• **WHAT IS BEING ASKED**:
Transcribe, word for word, the line containing "Anti roll bar link - anti,: 40" and each line following it through the end of the listing below. Omit all other lines.

....

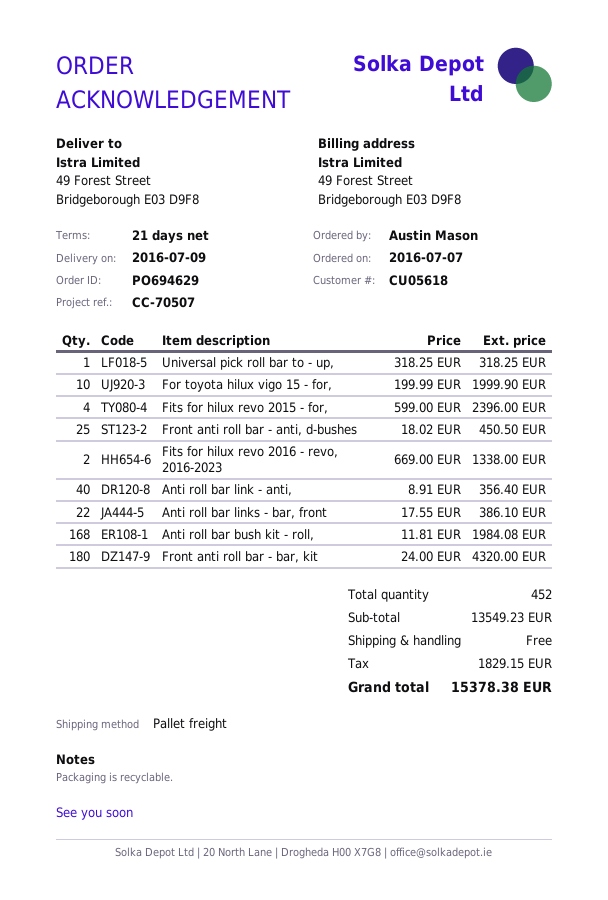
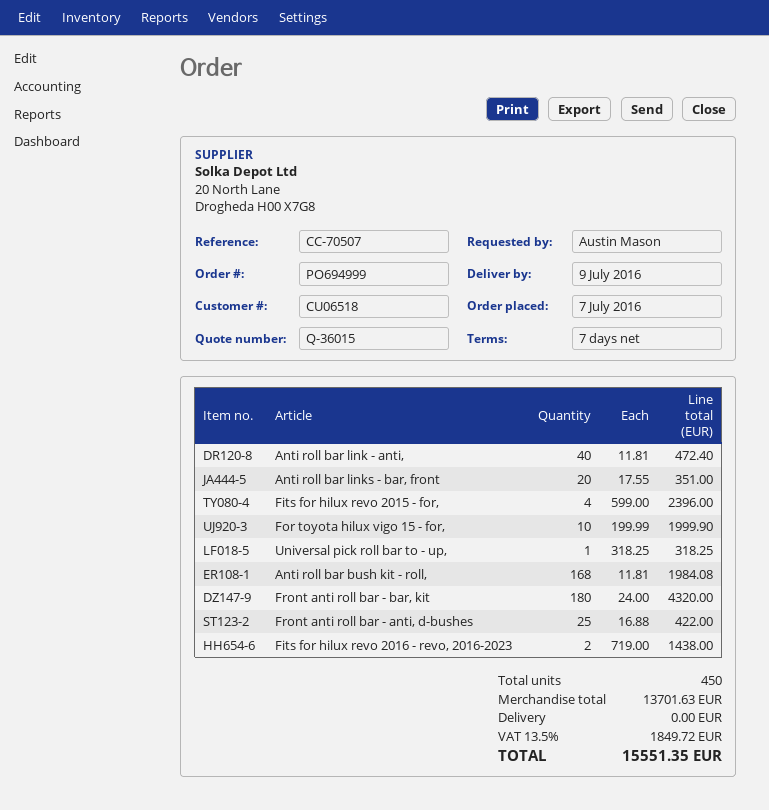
order number: PO694629 -> PO694999
payment terms: 21 days -> 7 days
customer number: CU05618 -> CU06518
Front anti roll bar - anti, d-bushes: 25 x 18.02 = 450.50 -> 25 x 16.88 = 422.00
Fits for hilux revo 2016 - revo, 2016-2023: 2 x 669.00 = 1338.00 -> 2 x 719.00 = 1438.00
Anti roll bar link - anti,: 40 x 8.91 = 356.40 -> 40 x 11.81 = 472.40
Anti roll bar links - bar, front: 22 x 17.55 = 386.10 -> 20 x 17.55 = 351.00
total quantity: 452 -> 450
subtotal: 13549.23 -> 13701.63
tax: 1829.15 -> 1849.72
total: 15378.38 -> 15551.35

....

• **RESULT OF THE TASK**:
Anti roll bar link - anti,: 40 x 8.91 = 356.40 -> 40 x 11.81 = 472.40
Anti roll bar links - bar, front: 22 x 17.55 = 386.10 -> 20 x 17.55 = 351.00
total quantity: 452 -> 450
subtotal: 13549.23 -> 13701.63
tax: 1829.15 -> 1849.72
total: 15378.38 -> 15551.35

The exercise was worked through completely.